◆ **TASK DESCRIPTION**:
Your answer should be the records again, unchanged in wording and free of images.

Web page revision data
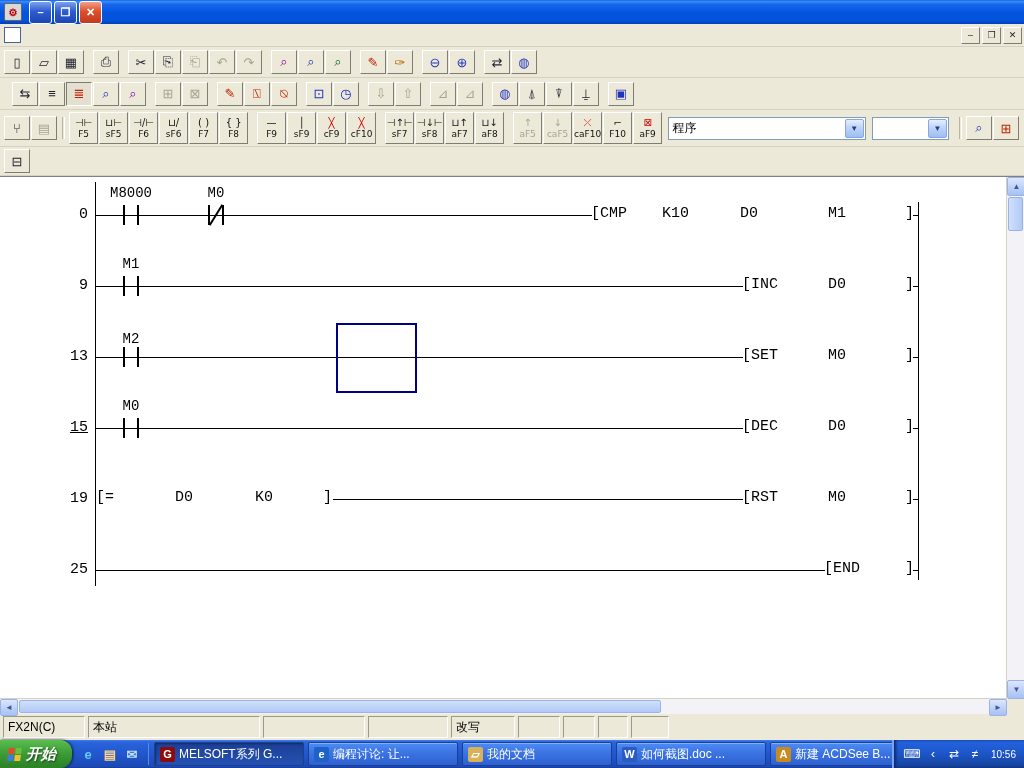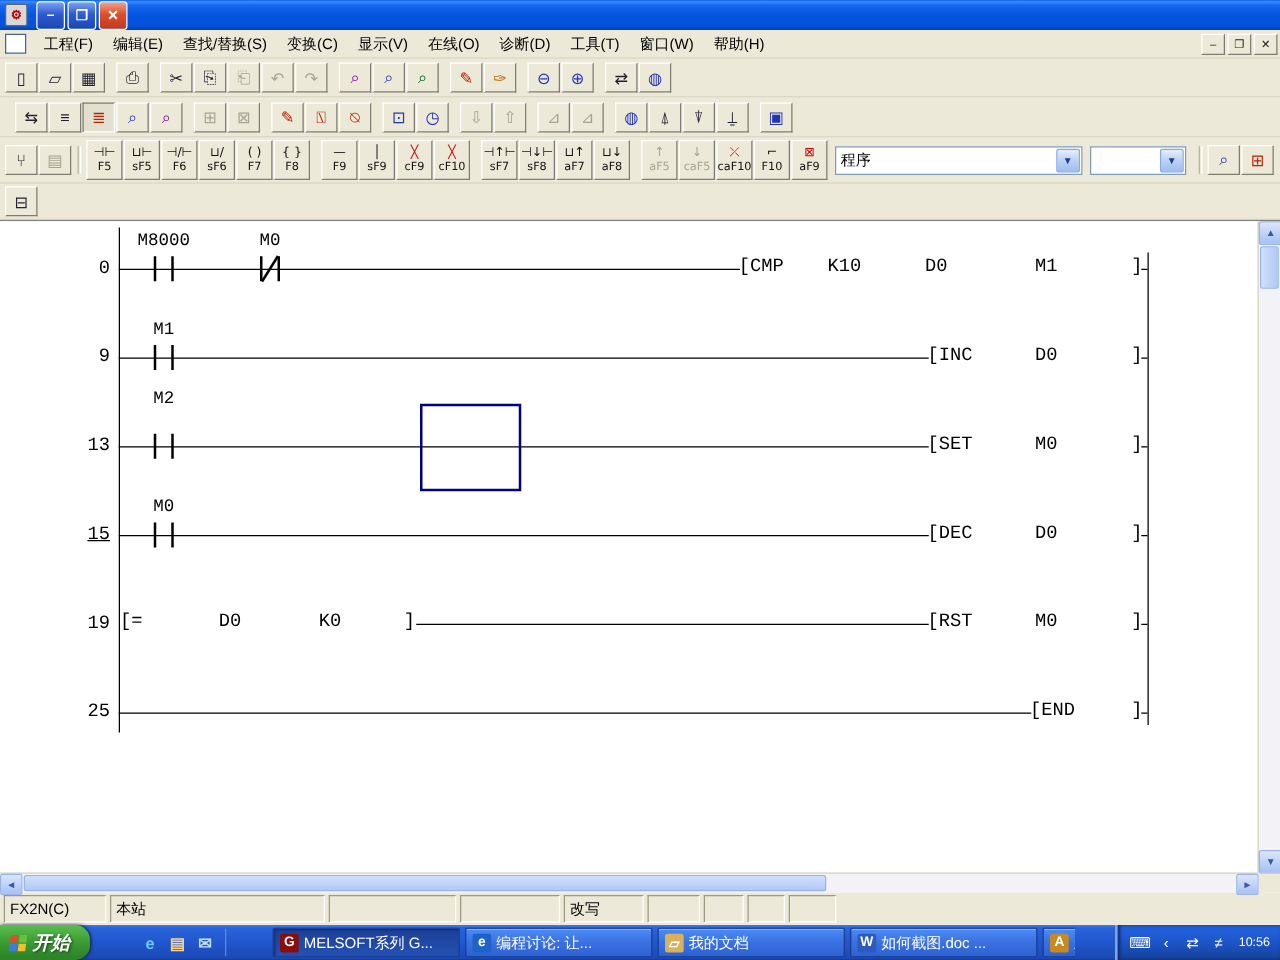--- a/index.html
+++ b/index.html
@@ -78,21 +78,21 @@
   .scr-fill{flex:1;}
   .corner{position:absolute;right:0;bottom:0;width:17px;height:15px;background:#ece9d8;}
 
   
   .statusbar{flex:0 0 22px;display:flex;align-items:stretch;background:#ece9d8;padding:2px 2px 2px 0;font-size:12px;}
   .st-cell{border:1px solid;border-color:#9d9a84 #fff #fff #9d9a84;margin-left:3px;
     display:flex;align-items:center;padding:0 4px;white-space:nowrap;overflow:hidden;}
 
   
   .taskbar{flex:0 0 28px;display:flex;align-items:center;
-    background:linear-gradient(180deg,#3f7cf0 0%,#2a63da 8%,#2258cf 45%,#1c49b5 95%,#153a96 100%);gap:32px;}
+    background:linear-gradient(180deg,#3f7cf0 0%,#2a63da 8%,#2258cf 45%,#1c49b5 95%,#153a96 100%);}
   .startbtn{height:28px;padding:0 16px 0 8px;display:flex;align-items:center;gap:5px;color:#fff;
     font-size:15px;font-weight:bold;font-style:italic;text-shadow:1px 1px 2px #1b441b;
     background:linear-gradient(180deg,#5abe4f 0%,#3e9e37 45%,#2e8528 90%);
     border-radius:0 12px 12px 0;box-shadow:1px 0 3px #123;}
   .winflag{display:grid;grid-template-columns:6px 6px;grid-template-rows:6px 6px;gap:1px;transform:skewX(-8deg);}
   .winflag i{display:block;}
   .ql{display:flex;align-items:center;gap:6px;padding:0 8px;border-right:1px solid #5a8ae0;height:22px;}
   .ql-icon{width:16px;height:16px;display:flex;align-items:center;justify-content:center;
     font-size:13px;font-weight:bold;color:#fff;}
   .tasks{flex:1;display:flex;align-items:center;gap:4px;padding:0 5px;overflow:hidden;}
@@ -115,32 +115,20 @@
 
   <div class="titlebar">
     <div class="app-icon">⚙</div>
     <div class="winbtn">–</div>
     <div class="winbtn">❐</div>
     <div class="winbtn close">✕</div>
   </div>
 
   <div class="menubar">
     <div class="mdi-doc-icon"></div>
-    <div id="menu-items" style="display:flex;">
-        <div class="menu-item">工程(F)</div>
-        <div class="menu-item">编辑(E)</div>
-        <div class="menu-item">查找/替换(S)</div>
-        <div class="menu-item">变换(C)</div>
-        <div class="menu-item">显示(V)</div>
-        <div class="menu-item">在线(O)</div>
-        <div class="menu-item">诊断(D)</div>
-        <div class="menu-item">工具(T)</div>
-        <div class="menu-item">窗口(W)</div>
-        <div class="menu-item">帮助(H)</div>
-      </div>
     <div class="menu-spacer"></div>
     <div class="mdibtn">–</div>
     <div class="mdibtn">❐</div>
     <div class="mdibtn">✕</div>
   </div>
 
   <div class="tb tb1" id="toolbar1">
       <div class="tb-btn">▯</div>
       <div class="tb-btn">▱</div>
       <div class="tb-btn">▦</div>
@@ -332,21 +320,21 @@
         <div class="cbar" style="left: 137px; top: 99px;"></div>
         <div class="clabel" style="left: 91px; top: 79px; width: 80px;">M1</div>
         <div class="ltext" style="left: 742px; top: 99px;">[INC</div>
         <div class="ltext" style="left: 828px; top: 99px;">D0</div>
         <div class="ltext" style="left: 905px; top: 99px;">]</div>
         <div class="step-num" style="left: 36px; top: 171px; width: 52px;">13</div>
         <div class="hline" style="left: 95px; top: 180px; width: 648px;"></div>
         <div class="hline" style="left: 913px; top: 180px; width: 5px;"></div>
         <div class="cbar" style="left: 123px; top: 170px;"></div>
         <div class="cbar" style="left: 137px; top: 170px;"></div>
-        <div class="clabel" style="left: 91px; top: 134px; width: 80px; font-family: Liberation Mono, monospace;">M2</div>
+        <div class="clabel" style="left: 91px; top: 154px; width: 80px; font-family: Liberation Mono, monospace;">M2</div>
         <div class="ltext" style="left: 742px; top: 170px;">[SET</div>
         <div class="ltext" style="left: 828px; top: 170px;">M0</div>
         <div class="ltext" style="left: 905px; top: 170px;">]</div>
         <div class="step-num" style="left: 36px; top: 242px; width: 52px; text-decoration: underline;">15</div>
         <div class="hline" style="left: 95px; top: 251px; width: 648px;"></div>
         <div class="hline" style="left: 913px; top: 251px; width: 5px;"></div>
         <div class="cbar" style="left: 123px; top: 241px;"></div>
         <div class="cbar" style="left: 137px; top: 241px;"></div>
         <div class="clabel" style="left: 91px; top: 221px; width: 80px;">M0</div>
         <div class="ltext" style="left: 742px; top: 241px;">[DEC</div>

◆ **ANSWER BOX**:
--- a/index.html
+++ b/index.html
@@ -78,21 +78,21 @@
   .scr-fill{flex:1;}
   .corner{position:absolute;right:0;bottom:0;width:17px;height:15px;background:#ece9d8;}
 
   
   .statusbar{flex:0 0 22px;display:flex;align-items:stretch;background:#ece9d8;padding:2px 2px 2px 0;font-size:12px;}
   .st-cell{border:1px solid;border-color:#9d9a84 #fff #fff #9d9a84;margin-left:3px;
     display:flex;align-items:center;padding:0 4px;white-space:nowrap;overflow:hidden;}
 
   
   .taskbar{flex:0 0 28px;display:flex;align-items:center;
-    background:linear-gradient(180deg,#3f7cf0 0%,#2a63da 8%,#2258cf 45%,#1c49b5 95%,#153a96 100%);gap:32px;}
+    background:linear-gradient(180deg,#3f7cf0 0%,#2a63da 8%,#2258cf 45%,#1c49b5 95%,#153a96 100%);}
   .startbtn{height:28px;padding:0 16px 0 8px;display:flex;align-items:center;gap:5px;color:#fff;
     font-size:15px;font-weight:bold;font-style:italic;text-shadow:1px 1px 2px #1b441b;
     background:linear-gradient(180deg,#5abe4f 0%,#3e9e37 45%,#2e8528 90%);
     border-radius:0 12px 12px 0;box-shadow:1px 0 3px #123;}
   .winflag{display:grid;grid-template-columns:6px 6px;grid-template-rows:6px 6px;gap:1px;transform:skewX(-8deg);}
   .winflag i{display:block;}
   .ql{display:flex;align-items:center;gap:6px;padding:0 8px;border-right:1px solid #5a8ae0;height:22px;}
   .ql-icon{width:16px;height:16px;display:flex;align-items:center;justify-content:center;
     font-size:13px;font-weight:bold;color:#fff;}
   .tasks{flex:1;display:flex;align-items:center;gap:4px;padding:0 5px;overflow:hidden;}
@@ -115,32 +115,20 @@
 
   <div class="titlebar">
     <div class="app-icon">⚙</div>
     <div class="winbtn">–</div>
     <div class="winbtn">❐</div>
     <div class="winbtn close">✕</div>
   </div>
 
   <div class="menubar">
     <div class="mdi-doc-icon"></div>
-    <div id="menu-items" style="display:flex;">
-        <div class="menu-item">工程(F)</div>
-        <div class="menu-item">编辑(E)</div>
-        <div class="menu-item">查找/替换(S)</div>
-        <div class="menu-item">变换(C)</div>
-        <div class="menu-item">显示(V)</div>
-        <div class="menu-item">在线(O)</div>
-        <div class="menu-item">诊断(D)</div>
-        <div class="menu-item">工具(T)</div>
-        <div class="menu-item">窗口(W)</div>
-        <div class="menu-item">帮助(H)</div>
-      </div>
     <div class="menu-spacer"></div>
     <div class="mdibtn">–</div>
     <div class="mdibtn">❐</div>
     <div class="mdibtn">✕</div>
   </div>
 
   <div class="tb tb1" id="toolbar1">
       <div class="tb-btn">▯</div>
       <div class="tb-btn">▱</div>
       <div class="tb-btn">▦</div>
@@ -332,21 +320,21 @@
         <div class="cbar" style="left: 137px; top: 99px;"></div>
         <div class="clabel" style="left: 91px; top: 79px; width: 80px;">M1</div>
         <div class="ltext" style="left: 742px; top: 99px;">[INC</div>
         <div class="ltext" style="left: 828px; top: 99px;">D0</div>
         <div class="ltext" style="left: 905px; top: 99px;">]</div>
         <div class="step-num" style="left: 36px; top: 171px; width: 52px;">13</div>
         <div class="hline" style="left: 95px; top: 180px; width: 648px;"></div>
         <div class="hline" style="left: 913px; top: 180px; width: 5px;"></div>
         <div class="cbar" style="left: 123px; top: 170px;"></div>
         <div class="cbar" style="left: 137px; top: 170px;"></div>
-        <div class="clabel" style="left: 91px; top: 134px; width: 80px; font-family: Liberation Mono, monospace;">M2</div>
+        <div class="clabel" style="left: 91px; top: 154px; width: 80px; font-family: Liberation Mono, monospace;">M2</div>
         <div class="ltext" style="left: 742px; top: 170px;">[SET</div>
         <div class="ltext" style="left: 828px; top: 170px;">M0</div>
         <div class="ltext" style="left: 905px; top: 170px;">]</div>
         <div class="step-num" style="left: 36px; top: 242px; width: 52px; text-decoration: underline;">15</div>
         <div class="hline" style="left: 95px; top: 251px; width: 648px;"></div>
         <div class="hline" style="left: 913px; top: 251px; width: 5px;"></div>
         <div class="cbar" style="left: 123px; top: 241px;"></div>
         <div class="cbar" style="left: 137px; top: 241px;"></div>
         <div class="clabel" style="left: 91px; top: 221px; width: 80px;">M0</div>
         <div class="ltext" style="left: 742px; top: 241px;">[DEC</div>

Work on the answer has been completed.